Hasbro's broader operation tells a different story than Wizards does. Outside of Wizards of the Coast, the company uses AI tools extensively for creative work. On the toy side of the business, Hasbro has built chatbots modeled on Peppa Pig and Optimus Prime, which advise human designers on whether new product ideas feel authentic to those IPs. The brand-by-brand distinction is the crux of Cocks' argument: toys can leverage AI internally without triggering the kind of audience and creator backlash that D&D and Magic reliably produce.

Cocks framed his reasoning around both creative quality and community trust. He described AI in creative contexts as "a bit of garbage in, garbage out," and added: "It's humans who inspire the good ideas and follow through on them." Gizmodo characterized the remarks as a notable rhetorical cooling from his late 2024 position, when he reportedly described AI integration into D&D as "inevitable."

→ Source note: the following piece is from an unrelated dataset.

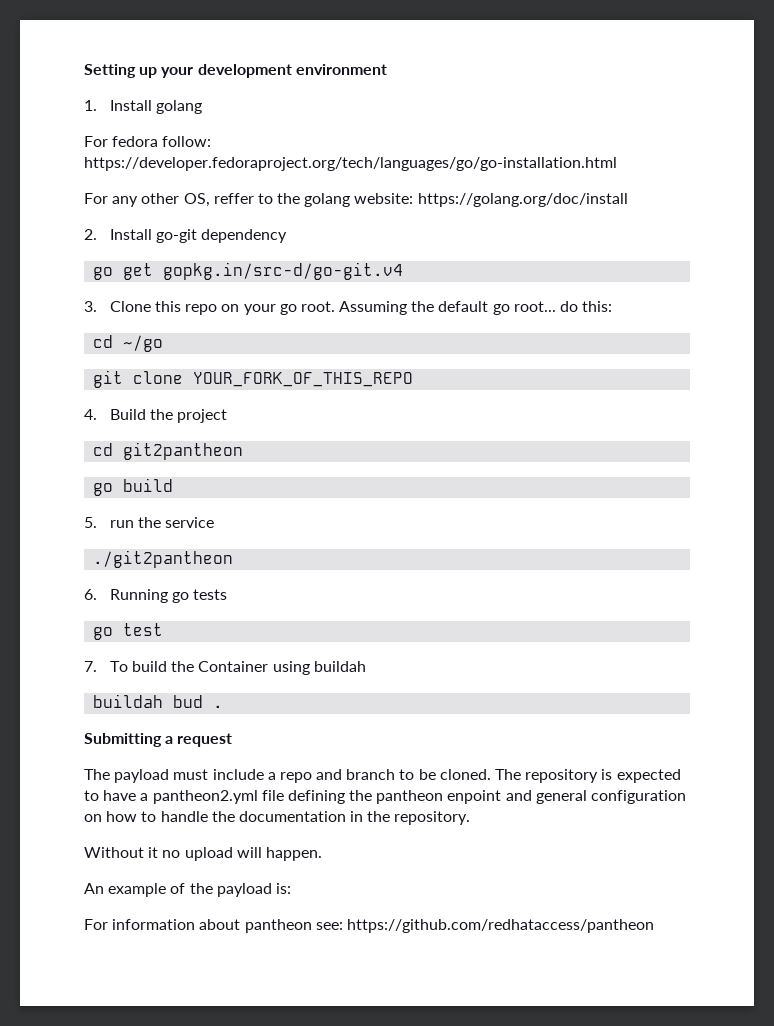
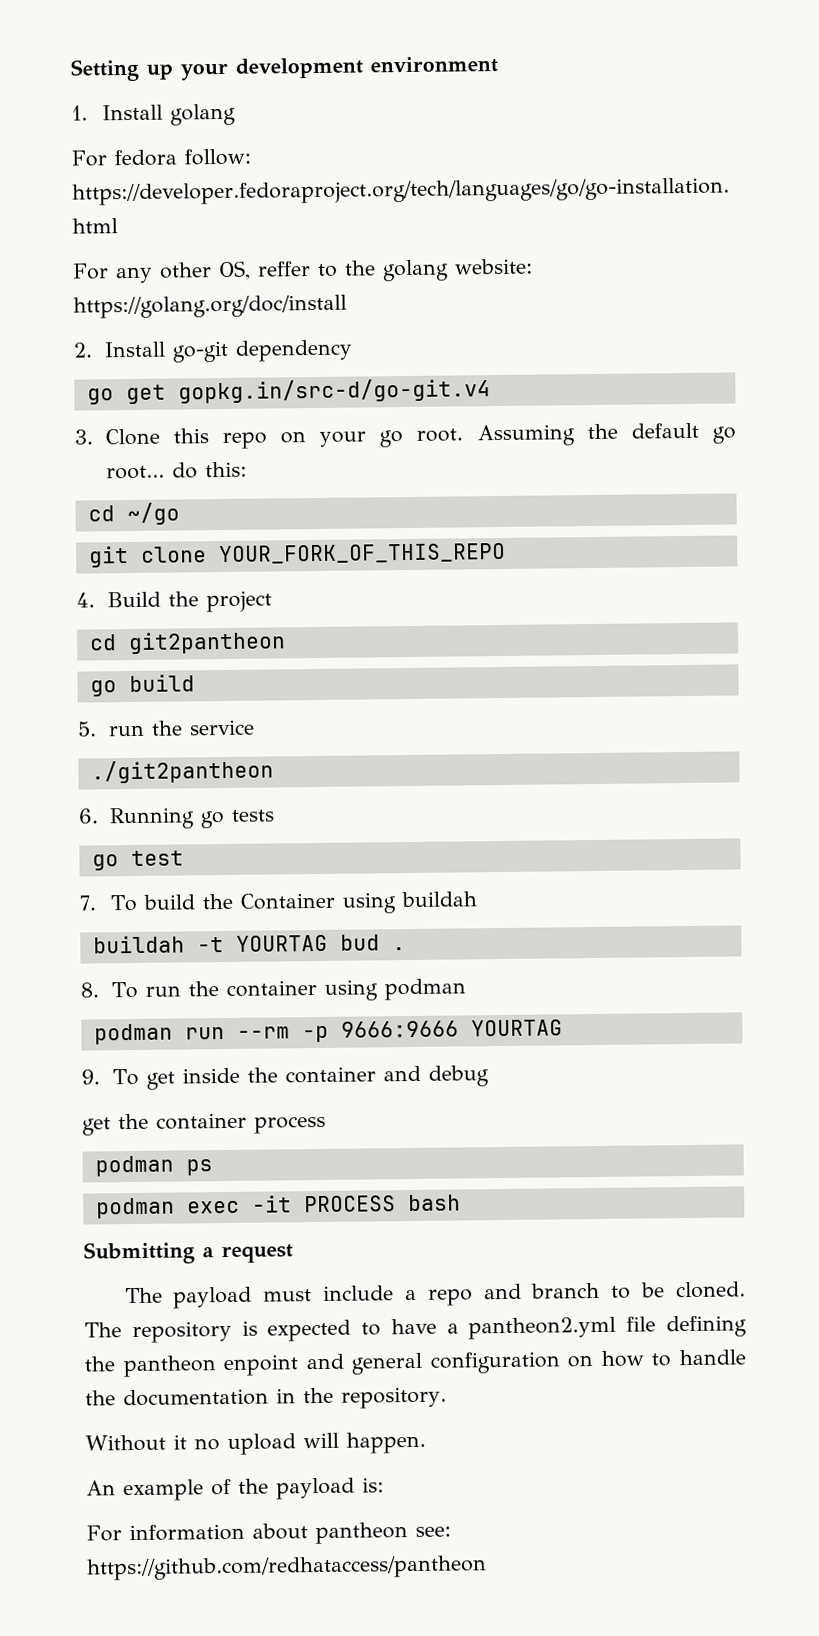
(164, 701) none -> [196,934,328,953] -t YOURTAG
(224, 706) none -> [80,978,466,1001] [93,1019,563,1045] [81,1065,489,1090] [82,1112,326,1136] [94,1155,213,1177] [95,1194,461,1219] // 8. To run the container using podman // podman run --rm -p 9666:9666 YOURTAG // 9. To get inside the container and debug // get the container process // podman ps // podman exec -it PROCESS bash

Cocks' remarks came just weeks after another major tabletop publisher publicly opposed generative AI, though that publisher was not named in the available reporting. Wizards, for its part, has consistently framed the D&D brand as one made for people by people, and the current ban on AI-generated artwork in its games remains in effect. Whether the pipeline pledge holds as generative AI continues to advance will likely remain a pressure point for a community that has already shown it will push back hard when the line gets crossed.